▸ Work instructions
Each line below should be repeated exactly as written, with no pictures carried over.

Stored items from a collection:
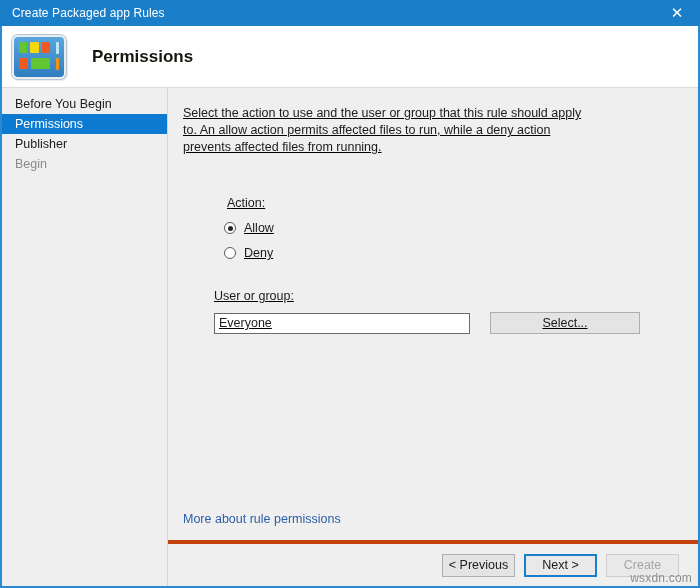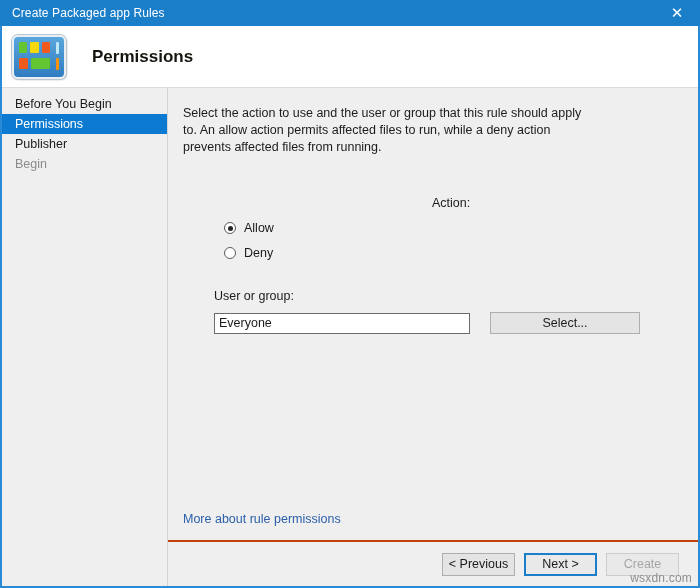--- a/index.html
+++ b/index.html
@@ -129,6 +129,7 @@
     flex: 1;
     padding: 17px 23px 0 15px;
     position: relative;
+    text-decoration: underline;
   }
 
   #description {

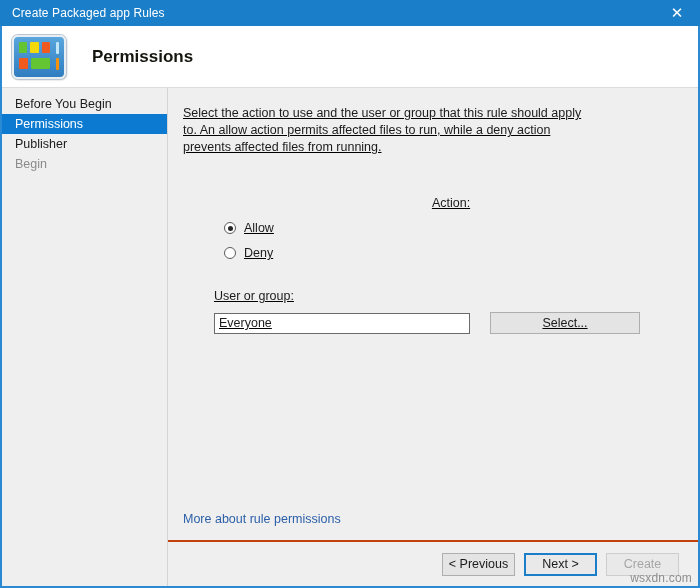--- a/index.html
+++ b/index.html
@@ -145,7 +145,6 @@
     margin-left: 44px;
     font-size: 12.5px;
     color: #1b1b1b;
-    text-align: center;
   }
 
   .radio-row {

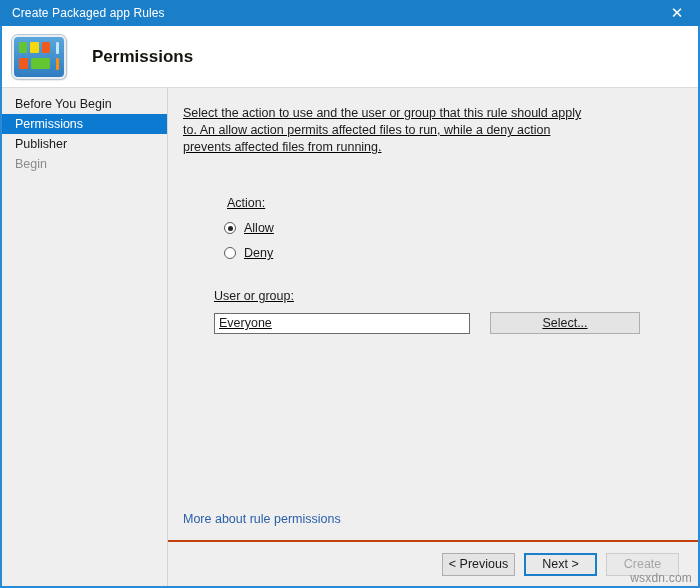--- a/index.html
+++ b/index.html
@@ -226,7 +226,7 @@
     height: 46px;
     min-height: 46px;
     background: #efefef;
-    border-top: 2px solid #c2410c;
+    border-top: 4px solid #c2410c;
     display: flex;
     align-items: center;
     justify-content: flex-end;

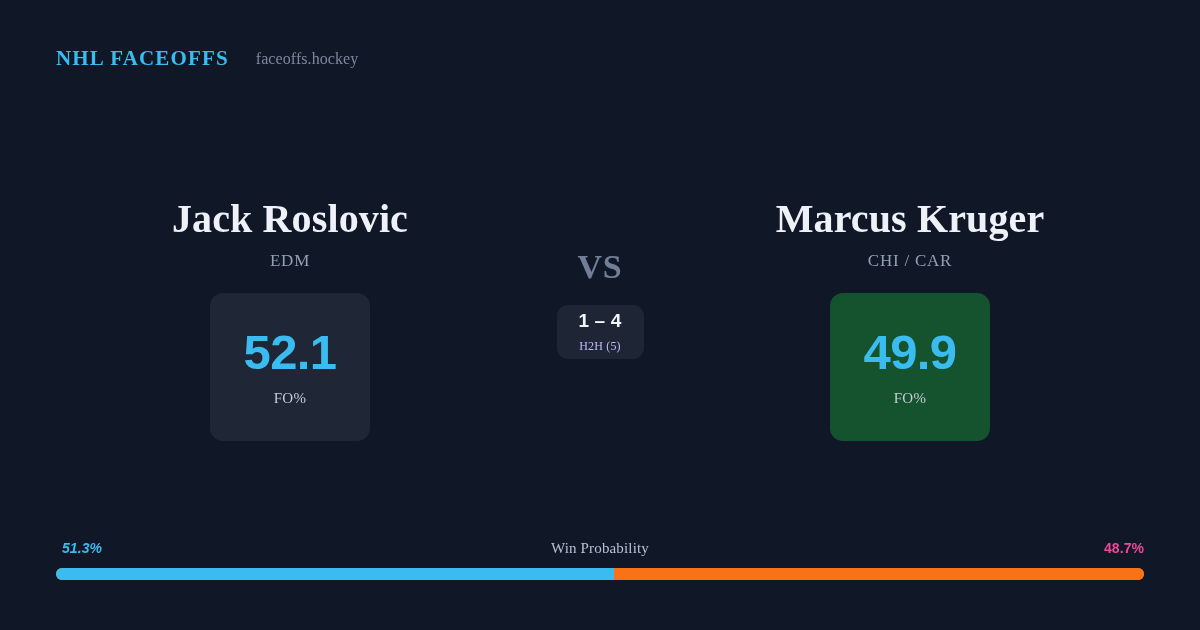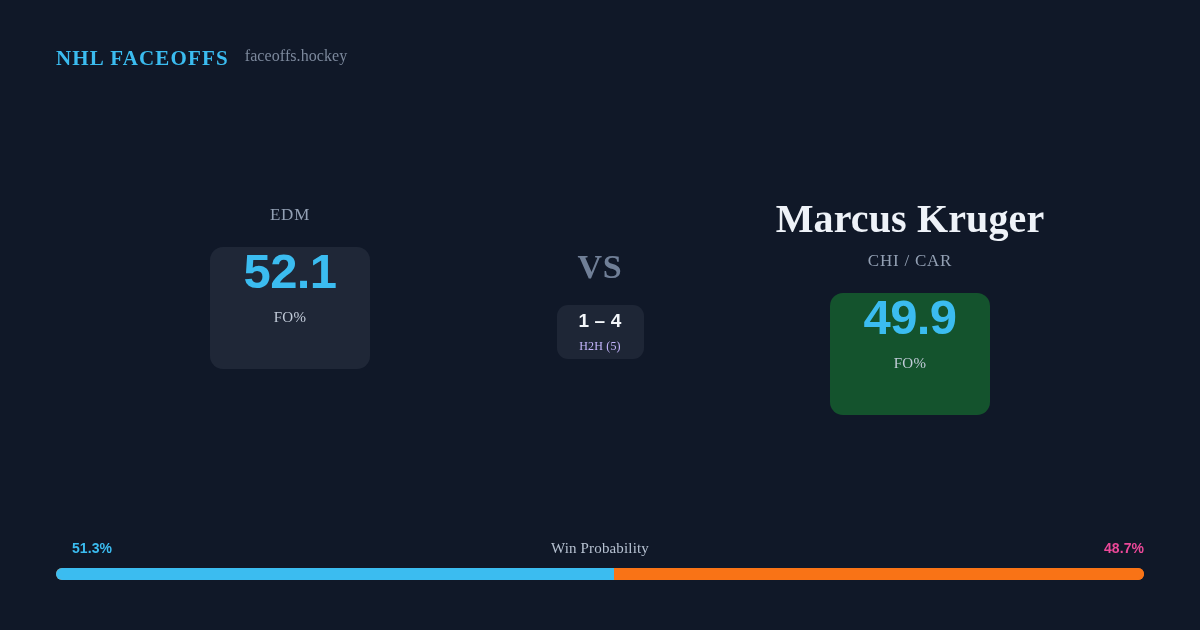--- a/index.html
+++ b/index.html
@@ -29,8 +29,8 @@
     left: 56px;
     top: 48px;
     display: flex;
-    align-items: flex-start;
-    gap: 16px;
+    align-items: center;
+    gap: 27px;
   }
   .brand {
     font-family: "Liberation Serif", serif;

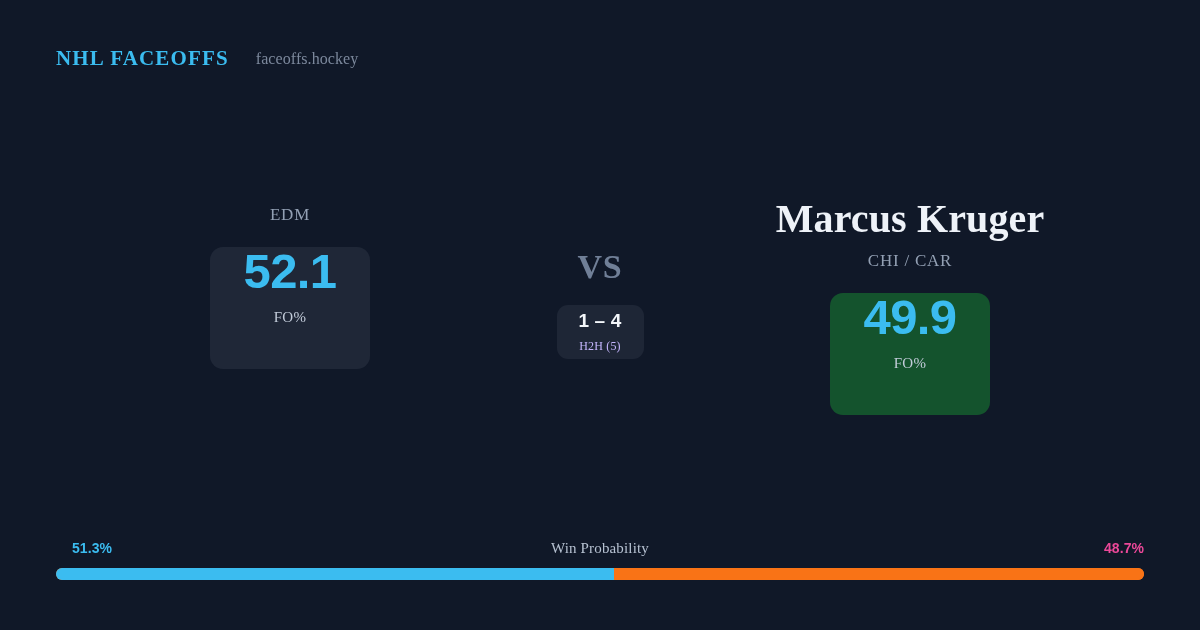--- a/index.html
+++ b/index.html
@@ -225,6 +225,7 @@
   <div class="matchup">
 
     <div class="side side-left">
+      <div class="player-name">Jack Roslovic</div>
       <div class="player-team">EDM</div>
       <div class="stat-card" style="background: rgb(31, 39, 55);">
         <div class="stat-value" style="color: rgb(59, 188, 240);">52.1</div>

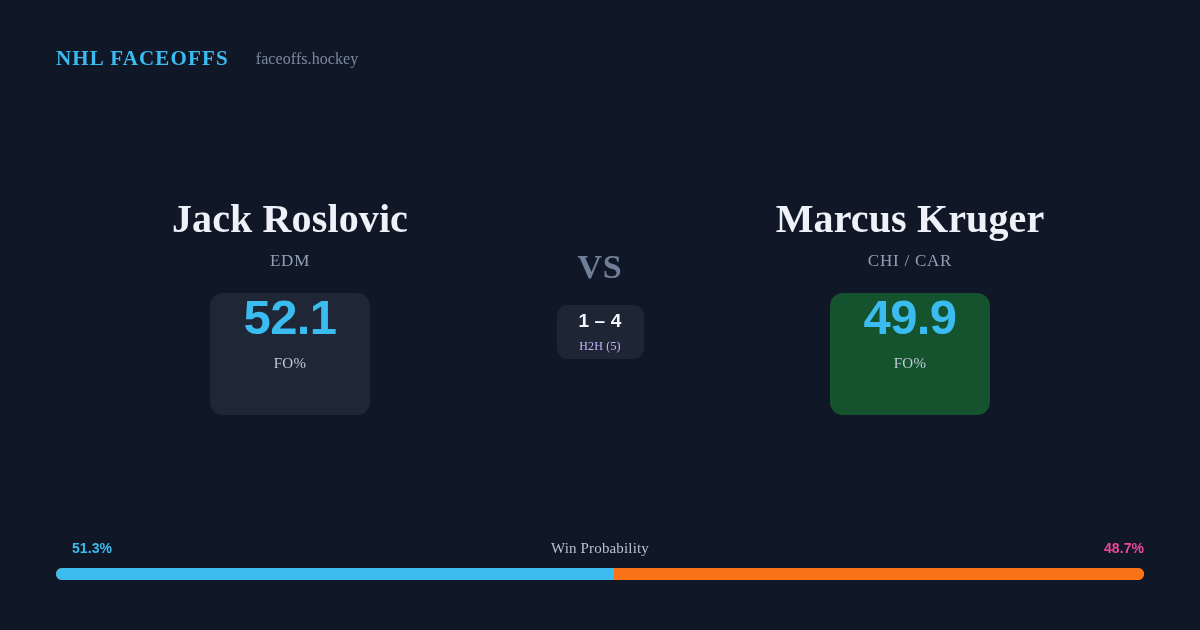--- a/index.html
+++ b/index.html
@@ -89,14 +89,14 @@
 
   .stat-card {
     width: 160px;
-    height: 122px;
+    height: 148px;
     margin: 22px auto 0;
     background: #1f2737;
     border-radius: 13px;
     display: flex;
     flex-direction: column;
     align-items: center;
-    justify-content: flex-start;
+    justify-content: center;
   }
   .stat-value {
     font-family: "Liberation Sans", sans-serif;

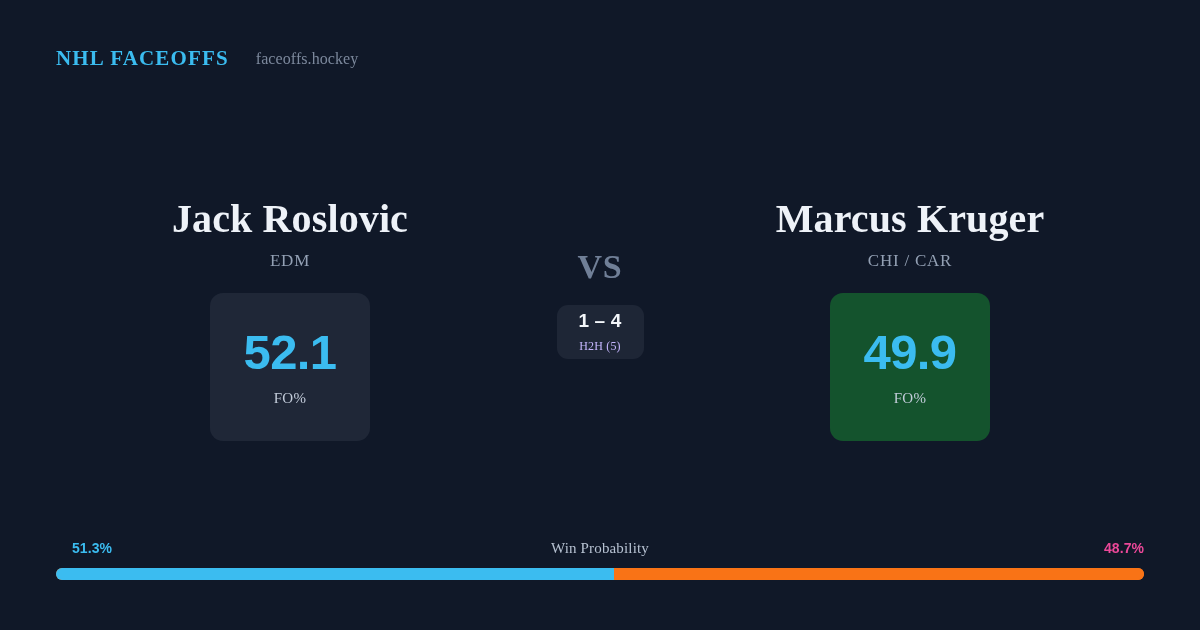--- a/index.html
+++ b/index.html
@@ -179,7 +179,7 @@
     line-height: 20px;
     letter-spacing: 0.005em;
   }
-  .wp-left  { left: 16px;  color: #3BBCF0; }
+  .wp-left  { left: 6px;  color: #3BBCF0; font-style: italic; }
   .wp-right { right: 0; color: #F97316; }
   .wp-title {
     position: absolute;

▸ Answer box
--- a/index.html
+++ b/index.html
@@ -129,6 +129,7 @@
     flex: 1;
     padding: 17px 23px 0 15px;
     position: relative;
+    text-decoration: underline;
   }
 
   #description {

--- a/index.html
+++ b/index.html
@@ -145,7 +145,6 @@
     margin-left: 44px;
     font-size: 12.5px;
     color: #1b1b1b;
-    text-align: center;
   }
 
   .radio-row {

--- a/index.html
+++ b/index.html
@@ -226,7 +226,7 @@
     height: 46px;
     min-height: 46px;
     background: #efefef;
-    border-top: 2px solid #c2410c;
+    border-top: 4px solid #c2410c;
     display: flex;
     align-items: center;
     justify-content: flex-end;

--- a/index.html
+++ b/index.html
@@ -29,8 +29,8 @@
     left: 56px;
     top: 48px;
     display: flex;
-    align-items: flex-start;
-    gap: 16px;
+    align-items: center;
+    gap: 27px;
   }
   .brand {
     font-family: "Liberation Serif", serif;

--- a/index.html
+++ b/index.html
@@ -225,6 +225,7 @@
   <div class="matchup">
 
     <div class="side side-left">
+      <div class="player-name">Jack Roslovic</div>
       <div class="player-team">EDM</div>
       <div class="stat-card" style="background: rgb(31, 39, 55);">
         <div class="stat-value" style="color: rgb(59, 188, 240);">52.1</div>

--- a/index.html
+++ b/index.html
@@ -89,14 +89,14 @@
 
   .stat-card {
     width: 160px;
-    height: 122px;
+    height: 148px;
     margin: 22px auto 0;
     background: #1f2737;
     border-radius: 13px;
     display: flex;
     flex-direction: column;
     align-items: center;
-    justify-content: flex-start;
+    justify-content: center;
   }
   .stat-value {
     font-family: "Liberation Sans", sans-serif;

--- a/index.html
+++ b/index.html
@@ -179,7 +179,7 @@
     line-height: 20px;
     letter-spacing: 0.005em;
   }
-  .wp-left  { left: 16px;  color: #3BBCF0; }
+  .wp-left  { left: 6px;  color: #3BBCF0; font-style: italic; }
   .wp-right { right: 0; color: #F97316; }
   .wp-title {
     position: absolute;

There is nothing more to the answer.